Attending live games, Japan, Passions, Rugby, Rugby History, Rugby World Cup, The History of Japanese Rugby, Top League, Travel, TRAVELLING JAPAN, University Rugby

Rugby in Japan?

The rugby world knows little about Japanese rugby and how popular the sport is in the land of the rising sun. When you think about rugby, Japan doesn’t necessarily come to mind. However, contrary to this bias, the host nation of this year’s 2019 Rugby World Cup (RWC) has a rich rugby history. This years RWC is being played in Asia for the first time, which is very exciting for world rugby. In this post I explore the origins of rugby in Japan as well as the rugby structures present in the country.

Host Country/ContinentYear
New Zealand & Australia1987
Europe1991
South Africa1995
Wales 1999
Australia 2003
France 2007
New Zealand 2011
England 2015
Japan2019
France 2023

Figure 1: showing host nations and years of rugby world cups.

Created by Joshua Parsons.

The history of rugby in Japan

Rugby was first played in Japan in 1866, when the first Rugby Club in Japan was founded called the Yokohama Foot Ball Club. Rugby was played in Japan before big rugby playing nations such as France, New Zealand and South Africa. The only other places with a longer history are Australia and The British Isles. The Yokohama Foot Ball Club was the first ever Asian rugby club. The establishment of Yokohama Foot Ball Club came about due to over a thousand British troops who were stationed in the area. Many had played Rugby at school in England. The large number of troops made it easy to play as back in those days 40 players were needed to play a game. This was the foundation of rugby in Japan and is also the untold history of how the game started in the land of the rising son.
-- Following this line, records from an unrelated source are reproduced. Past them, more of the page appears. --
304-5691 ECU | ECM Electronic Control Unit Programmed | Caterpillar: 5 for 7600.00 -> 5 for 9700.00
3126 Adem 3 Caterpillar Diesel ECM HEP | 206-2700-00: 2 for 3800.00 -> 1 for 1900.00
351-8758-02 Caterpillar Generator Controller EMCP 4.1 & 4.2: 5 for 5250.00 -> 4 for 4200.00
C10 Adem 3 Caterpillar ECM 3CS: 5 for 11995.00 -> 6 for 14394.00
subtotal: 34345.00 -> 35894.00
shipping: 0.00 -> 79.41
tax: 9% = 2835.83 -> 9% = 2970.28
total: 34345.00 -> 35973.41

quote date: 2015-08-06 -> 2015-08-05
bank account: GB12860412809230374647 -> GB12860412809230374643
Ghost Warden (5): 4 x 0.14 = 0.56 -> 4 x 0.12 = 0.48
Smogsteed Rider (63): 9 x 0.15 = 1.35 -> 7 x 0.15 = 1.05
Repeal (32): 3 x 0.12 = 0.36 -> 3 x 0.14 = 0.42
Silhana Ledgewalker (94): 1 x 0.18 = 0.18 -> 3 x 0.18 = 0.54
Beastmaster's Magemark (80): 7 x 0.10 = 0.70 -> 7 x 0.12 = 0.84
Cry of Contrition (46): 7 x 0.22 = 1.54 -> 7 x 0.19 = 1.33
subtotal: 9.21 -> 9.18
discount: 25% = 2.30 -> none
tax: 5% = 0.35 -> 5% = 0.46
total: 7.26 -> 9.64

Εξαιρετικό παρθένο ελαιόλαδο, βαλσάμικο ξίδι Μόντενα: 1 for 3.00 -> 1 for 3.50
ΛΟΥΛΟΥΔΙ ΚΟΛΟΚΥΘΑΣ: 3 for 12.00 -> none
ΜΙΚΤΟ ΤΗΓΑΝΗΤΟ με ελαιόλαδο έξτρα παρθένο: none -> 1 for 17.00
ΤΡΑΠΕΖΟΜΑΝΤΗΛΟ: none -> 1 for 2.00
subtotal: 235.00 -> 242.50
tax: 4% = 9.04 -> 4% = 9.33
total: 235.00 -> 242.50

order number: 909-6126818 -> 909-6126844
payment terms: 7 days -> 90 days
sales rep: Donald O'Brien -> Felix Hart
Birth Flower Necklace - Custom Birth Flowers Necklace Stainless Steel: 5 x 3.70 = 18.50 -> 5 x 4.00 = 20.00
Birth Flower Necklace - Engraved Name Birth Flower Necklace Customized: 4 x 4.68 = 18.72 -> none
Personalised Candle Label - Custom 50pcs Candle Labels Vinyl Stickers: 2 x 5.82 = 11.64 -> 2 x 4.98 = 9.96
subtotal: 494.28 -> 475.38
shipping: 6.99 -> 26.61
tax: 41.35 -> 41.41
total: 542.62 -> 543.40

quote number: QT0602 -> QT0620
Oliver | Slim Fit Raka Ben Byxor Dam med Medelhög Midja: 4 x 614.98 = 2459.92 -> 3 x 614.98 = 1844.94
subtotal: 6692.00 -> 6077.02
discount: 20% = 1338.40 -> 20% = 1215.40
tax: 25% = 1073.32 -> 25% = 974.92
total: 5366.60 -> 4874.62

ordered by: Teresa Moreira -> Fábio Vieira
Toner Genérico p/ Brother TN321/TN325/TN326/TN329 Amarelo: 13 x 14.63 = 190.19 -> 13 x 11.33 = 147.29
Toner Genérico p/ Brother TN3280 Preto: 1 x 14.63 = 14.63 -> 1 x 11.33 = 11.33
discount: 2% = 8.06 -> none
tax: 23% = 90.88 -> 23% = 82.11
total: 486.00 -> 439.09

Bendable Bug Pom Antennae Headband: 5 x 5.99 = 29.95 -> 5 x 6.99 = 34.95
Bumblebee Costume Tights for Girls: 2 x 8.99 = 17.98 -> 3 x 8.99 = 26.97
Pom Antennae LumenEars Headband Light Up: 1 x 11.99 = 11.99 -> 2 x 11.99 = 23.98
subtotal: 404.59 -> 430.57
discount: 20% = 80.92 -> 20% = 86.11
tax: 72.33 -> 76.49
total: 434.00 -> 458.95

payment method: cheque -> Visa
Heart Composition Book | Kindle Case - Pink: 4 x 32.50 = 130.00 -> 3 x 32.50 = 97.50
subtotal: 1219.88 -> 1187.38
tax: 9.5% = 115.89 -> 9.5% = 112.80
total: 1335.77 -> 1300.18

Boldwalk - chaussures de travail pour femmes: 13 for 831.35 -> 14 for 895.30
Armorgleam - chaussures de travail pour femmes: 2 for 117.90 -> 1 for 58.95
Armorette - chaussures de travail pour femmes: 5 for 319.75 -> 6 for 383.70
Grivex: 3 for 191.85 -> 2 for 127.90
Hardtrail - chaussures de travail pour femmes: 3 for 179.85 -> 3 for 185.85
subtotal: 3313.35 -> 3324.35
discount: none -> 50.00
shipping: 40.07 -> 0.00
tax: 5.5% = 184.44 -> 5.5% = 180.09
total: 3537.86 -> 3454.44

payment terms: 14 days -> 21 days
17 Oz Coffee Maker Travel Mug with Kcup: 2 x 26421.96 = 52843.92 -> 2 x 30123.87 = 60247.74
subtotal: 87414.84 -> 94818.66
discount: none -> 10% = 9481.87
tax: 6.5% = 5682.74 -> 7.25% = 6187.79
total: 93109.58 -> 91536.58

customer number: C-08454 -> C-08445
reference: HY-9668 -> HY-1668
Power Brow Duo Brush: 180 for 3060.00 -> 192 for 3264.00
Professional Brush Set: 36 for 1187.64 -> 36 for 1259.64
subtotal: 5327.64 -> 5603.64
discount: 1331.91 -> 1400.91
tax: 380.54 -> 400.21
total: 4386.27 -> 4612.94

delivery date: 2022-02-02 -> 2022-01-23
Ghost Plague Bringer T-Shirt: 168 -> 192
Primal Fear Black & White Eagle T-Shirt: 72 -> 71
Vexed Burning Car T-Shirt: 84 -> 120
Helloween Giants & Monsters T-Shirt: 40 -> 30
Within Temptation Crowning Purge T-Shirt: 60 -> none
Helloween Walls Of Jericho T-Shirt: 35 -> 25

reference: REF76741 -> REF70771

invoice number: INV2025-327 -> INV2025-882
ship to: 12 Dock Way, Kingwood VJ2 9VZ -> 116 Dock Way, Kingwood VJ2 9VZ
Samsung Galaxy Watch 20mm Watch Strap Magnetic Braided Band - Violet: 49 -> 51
Scene of a rugby game in Japan.
Source: Harper’s 1874, Illustrator unknown

The father of Japanese rugby

The Japanese began playing rugby at Keio University in 1899. Ginnosuke Tanaka and Edward Bramwell Clarke introduced the great game to the men of classes they taught at the University. The University played their first official game in 1901 against expatriates of the Yokohama County Athletics  team. The team established fixtures against other clubs and soon the sport grew in Universities. This lead to the first inter-university game being played between Doshisha and Waseda Universities in 1923. The early 1920’s saw rugby grow rapidly in Japan, having over 60 000 players and 1 500 clubs. Tanaka is now remembered as ‘the father of Japanese rugby’. The birth of rugby in the land of the rising son led to the first ever Japanese tour in 1930. The national team traveled to Canada and had great success winning 6 games and losing 1. The ‘Brave Blossoms’ have participated in every RWC since its inception in 1987.

A picture of Ginnosuke Tanaka
Source: Wikimedia Commons

How popular is rugby in Japan today?

Japan is the fourth biggest rugby playing nation in the world with a population of 122 872 rugby players as well as having 3 631 official clubs. The national side nicknamed The Cherry Blossoms or The Brave Blossoms are ranked 11th in world rugby. Although rugby is only the 5th most popular sport in Japan they have a competitive domestic league called Top League. Top League draws players from many strong rugby nations. There are well known players such as Daniel Carter and Matt Giteau who have had stints playing in Japan.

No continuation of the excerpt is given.